Loading...

1968’in Emperyal Kaldırım Taşlarının Altında Ne Var?


Aralık 1960’ta Birleşmiş Milletler (BM) Genel Kurulu sömürgelere bağımsızlık verilmesine (decolonisation) dair bir kararı kabul etti. Dünya uluslarının üzerinde anlaştığı “özgürlük süreci geri döndürülemez ve karşı konulamazdır.” Bu karar, Küba’dan Vietnam’a, Endonezya’dan Mısır’a kadar uzanan büyük çatışmaların özetiydi.

1960’lar boyunca, eski sömürgeler dünyasında sömürgecilik ve emperyalizmden kurtulmak gerektiği konusunda geniş bir anlayış doğdu. Bununla birlikte, çeşitli ulusal kurtuluş mücadelelerinin doğası, onlara önderlik eden örgütlerin sınıfsal bağlantıları temelinde farklılıklar gösterdi. Sömürgecilik karşıtı dünyadaki yeni ulusları bölen de bu farklılık oldu.

Bağımsızlığına kavuşanlar arasında sağa yaslanmış ülkeler ve sol yanlı ülkeler vardı. Ancak yine de –Suudi Arabistan’dan Tanzanya’ya kadar– bunların her biri 1961’de kurulan Bağlantısızlar Hareketi (Non-aligned Movement-NAM) içinde kalacaktı. 1973’ten itibaren NAM’ın Yeni Uluslararası Ekonomi Düzeni’ndeki (New International Economic Order-NIEO) radikal gündemini sağa yaslanan devletler bile teyit etmekteydiler. Esasen, Suudi Arabistan ve Brezilya gibi monarşiye ve askerî diktatörlüğe batmış ülkeler de küresel ekonomik ve siyasal düzenin reforma tâbi tutulması gerektiği görüşünü destekliyorlardı.

1960’larda Batı dışındaki devrimlerin temposu ne öğrenci hareketlerinin yol açtığı huzursuzluk ne de ilerleyen kapitalizmin yarattığı düş kırıklığı tarafından tayin edildi.

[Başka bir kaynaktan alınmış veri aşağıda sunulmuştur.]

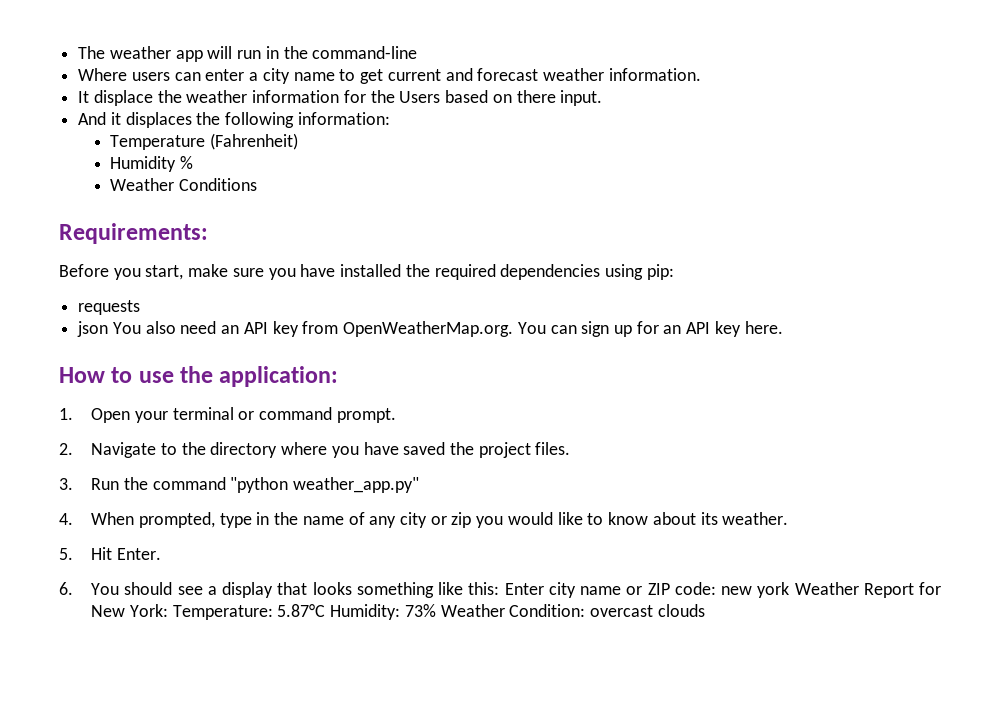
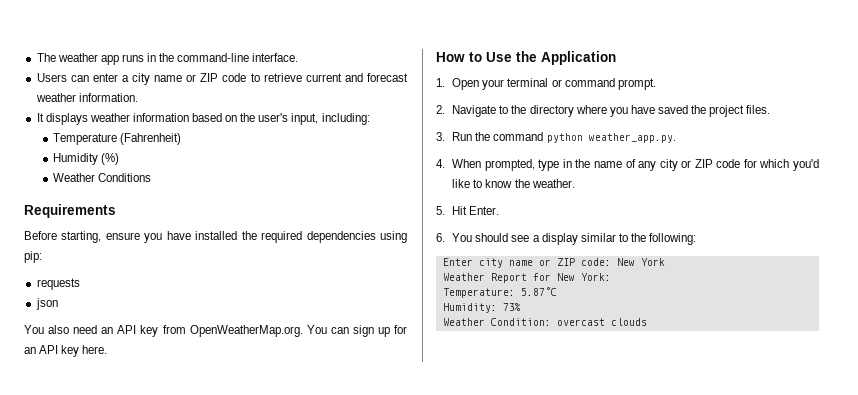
- The weather app will run in the command-line
- Where users can enter a city name to get current and forecast weather information.
+ The weather app runs in the command-line interface.
+ Users can enter a city name or ZIP code to retrieve current and forecast weather information.
- It displace the weather information for the Users based on there input.
- And it displaces the following information:
+ It displays weather information based on the user's input, including:
- Humidity %
+ Humidity (%)
- Requirements:
+ Requirements
- Before you start, make sure you have installed the required dependencies using pip:
+ Before starting, ensure you have installed the required dependencies using pip:
- json You also need an API key from OpenWeatherMap.org. You can sign up for an API key here.
+ json
+ You also need an API key from OpenWeatherMap.org. You can sign up for an API key here.
- How to use the application:
+ How to Use the Application
- 3. Run the command "python weather_app.py"
+ 3. Run the command python weather_app.py.
- 4. When prompted, type in the name of any city or zip you would like to know about its weather.
+ 4. When prompted, type in the name of any city or ZIP code for which you'd like to know the weather.
- 6. You should see a display that looks something like this: Enter city name or ZIP code: new york Weather Report for New York: Temperature: 5.87°C Humidity: 73% Weather Condition: overcast clouds
+ 6. You should see a display similar to the following:
+ Enter city name or ZIP code: New York
+ Weather Report for New York:
+ Temperature: 5.87°C
+ Humidity: 73%
+ Weather Condition: overcast clouds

Asıl etken, sömürgecilik karşıtı mücadeleler ve sözü edilen NIEO’yu yaratma girişimleriydi. Sömürgeler dünyası için bağımsızlık içeren bir öneriler levhası ve yeni devletlerin ekonomik bağımsızlığını boğan “Yeni Sömürgeci” (Neocolonial) dünyadan tam bağımsızlık.

İkinci Dünya Savaşı’ndan sonra bağımsızlığına kavuşan yeni devletler 1955’te Bandung’ta (Endonezya) toplandılar. Orada “Bağlantısız” olarak değerlendirilebilecek bir dış politikanın ana hatlarını çizdiler. Bu devletler, geniş bir sınıfsal uyuşma ve işbirliğine dayanan, dolayısıyla iç politika tarafından yönlendirilen devletlerdi. Bununla birlikte, savaşın (özellikle nükleer olanın) tehlikelerine karşı ve bir ulusal kalkınma gündemi için bağlam oluşturulması konusunda geniş bir uyuşma içindeydiler. 1961’de NAM’ın oluşumuna ve aynı yıl BM bünyesindeki 24’ler Komitesi’nin (BM Sömürgeciliğin Kaldırılması Komitesi) kuruluşuna öncülük edenler –özellikle Mısır, Hindistan ve Yugoslavya– bu devletlerdi.

Bu devletler arası hareket, 1964 yılındaki BM Ticaret ve Kalkınma Konferansı’nda oluşturulan “77’ler Grubu” (G-77) üzerinden BM’de bir kökteşliğe sahipti. Bu durum, onların NIEO’nun içeriğine hazırlık teşkil eden gündemlerinin dışındaydı: Ulusal ekonomileri büyütmek için sübvansiyon ve gümrük tarifeleri, ihraç edilen hammaddelerin fiyatlarını korumak için karteller, bankalar tarafından oluşturulan engelleyici oranların etrafını dolaşmak için tercihli finansman vb.

1960’ların ortasında, NAM sağ ve sol kanatların meydan okumasıyla karşılaştı. Sağdaki NAM ülkeleri, Manila ya da Bağdat paktlarına katılarak ya da katılmayarak, 1969’daki İslam İşbirliği Örgütü’nün –Suudi Arabistan, Fas ve Pakistan’ın öncülüğünde– kuruluşuna katılarak ya da katılmayarak emperyalizm ile sıkı ilişkiler kurmuşlardı. Bu oluşumlar, Üçüncü Dünya tarzı sosyalizm ve komünizmin karşısında yer aldı. Sol kanatta ise Küba ve sıklıkla silâhlı mücadele ile ulaşılacak daha geniş bir özgürlüğe inanan ulusal kurtuluş hareketleri vardı.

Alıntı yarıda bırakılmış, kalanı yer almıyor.